Exercise directions - Write out the lines below exactly, beginning at the one with "[132,291,138,295] - -> (175, 405) //" and stopping after the one with "(298, 511) none"; the pictures are not copied.

Entries provided -

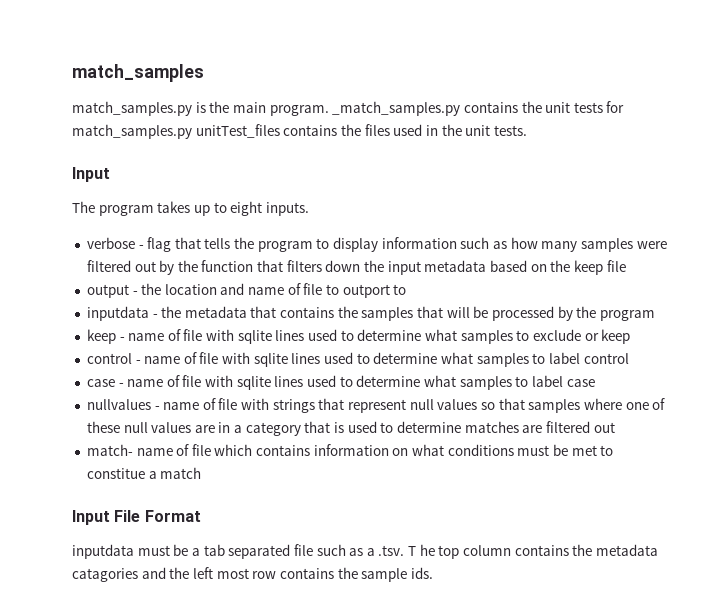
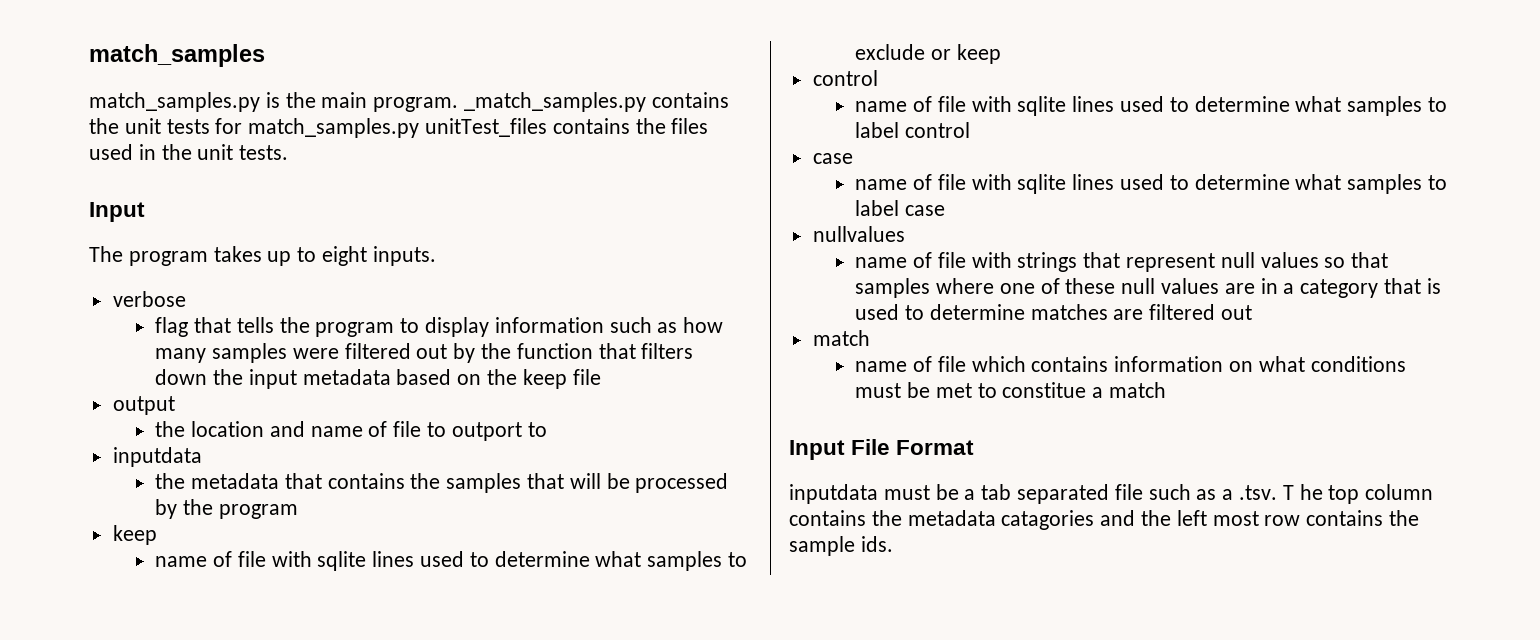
[138,245,144,249] - -> (186, 299) //
[132,291,138,295] - -> (175, 405) //
[152,314,158,318] - -> (202, 457) //
[119,337,125,341] - -> (157, 535) //
[135,360,141,364] - -> (878, 78) //
[118,383,124,387] - -> (853, 158) //
[154,406,160,410] - -> (905, 234) //
[86,444,133,456] match- -> [812,330,870,346] match //

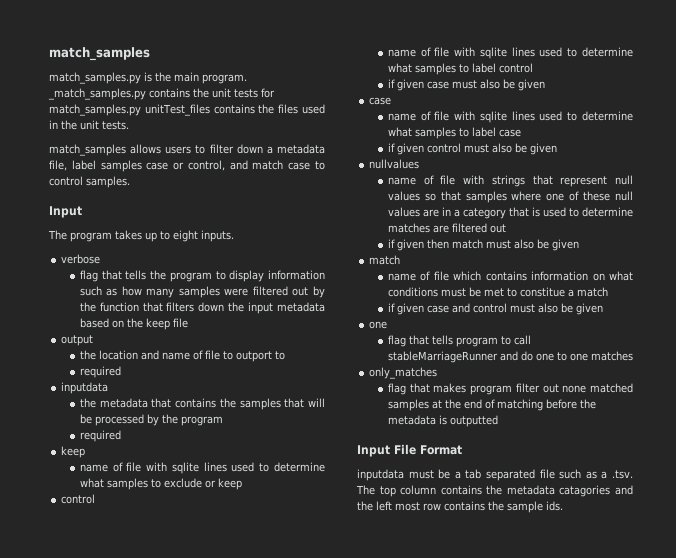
(289, 152) none -> [49,144,325,156] [49,160,325,172] [49,176,130,188] // match_samples allows users to filter down a metadata file, label samples case or control, and match case to control samples.
(547, 429) none -> [79,366,121,378] // required
(298, 511) none -> [79,430,121,442] // required
(970, 130) none -> [387,79,545,91] // if given case must also be given
(945, 210) none -> [387,143,557,155] // if given control must also be given
(1252, 312) none -> [387,239,579,251] // if given then match must also be given
(1166, 390) none -> [387,303,603,315] [369,321,388,329] [387,335,531,347] [387,351,633,363] [369,367,438,379] [387,383,633,395] [387,399,596,411] [387,415,498,427] // if given case and control must also be given // one // flag that tells program to call stableMarriageRunner and do one to one matches // only_matches // flag that makes program filter out none matched samples at the end of matching before the metadata is outputted
[1282,484,1323,500] T he -> [356,485,375,495] The

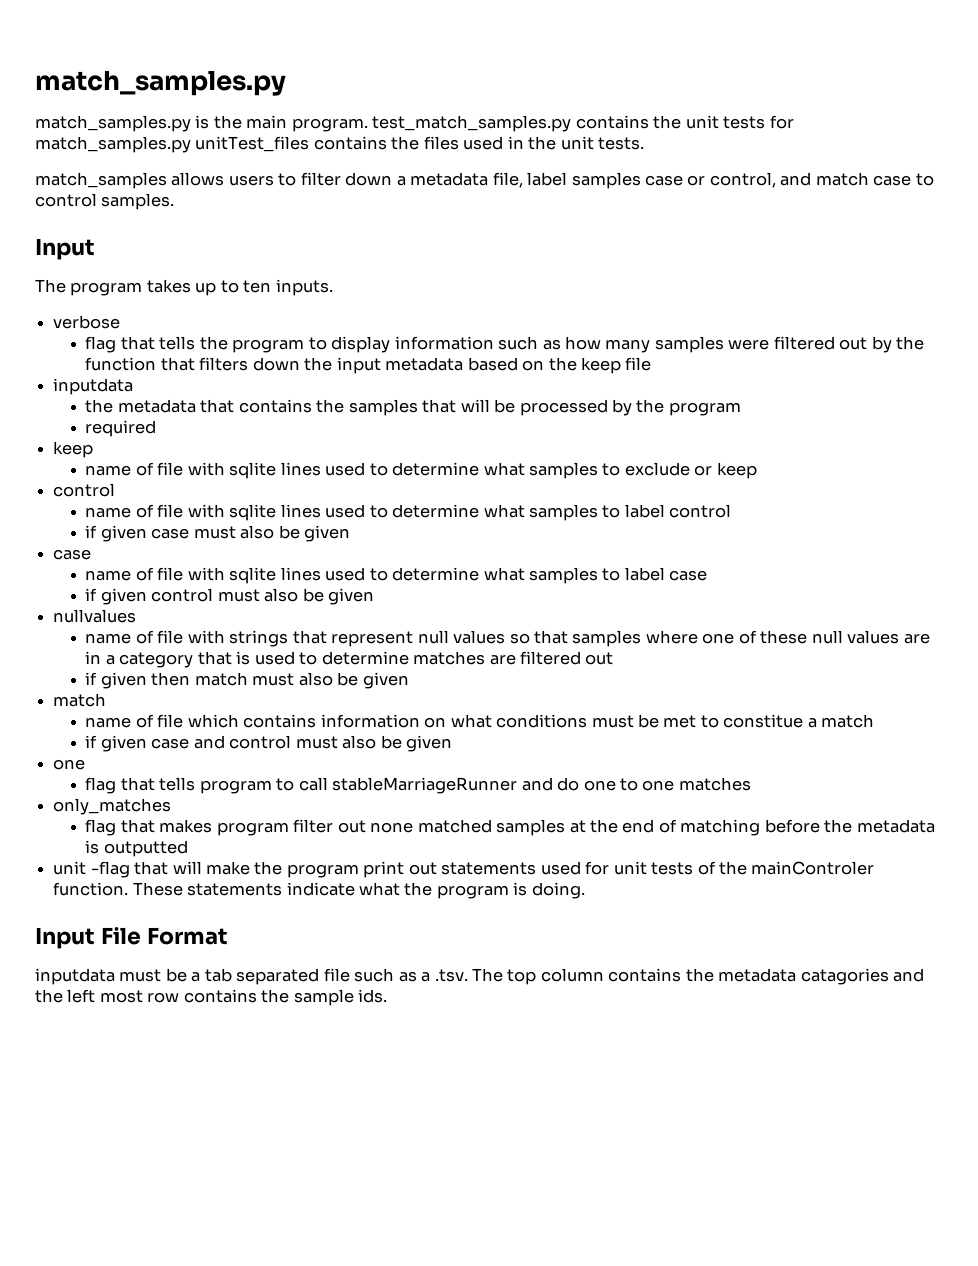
[49,47,150,61] match_samples -> [35,71,286,96] match_samples.py
[48,88,146,100] _match_samples.py -> [372,115,572,132] test_match_samples.py
[173,230,198,242] eight -> [243,280,272,293] ten
[61,335,94,346] [79,350,285,362] [79,366,121,378] // output // the location and name of file to outport to // required -> (652, 364) none
(498, 421) none -> [53,861,875,878] [53,882,585,899] // unit -flag that will make the program print out statements used for unit tests of the mainControler function. These statements indicate what the program is doing.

Expected answer -
[132,291,138,295] - -> (175, 405) //
[152,314,158,318] - -> (202, 457) //
[119,337,125,341] - -> (157, 535) //
[135,360,141,364] - -> (878, 78) //
[118,383,124,387] - -> (853, 158) //
[154,406,160,410] - -> (905, 234) //
[86,444,133,456] match- -> [812,330,870,346] match //

(289, 152) none -> [49,144,325,156] [49,160,325,172] [49,176,130,188] // match_samples allows users to filter down a metadata file, label samples case or control, and match case to control samples.
(547, 429) none -> [79,366,121,378] // required
(298, 511) none -> [79,430,121,442] // required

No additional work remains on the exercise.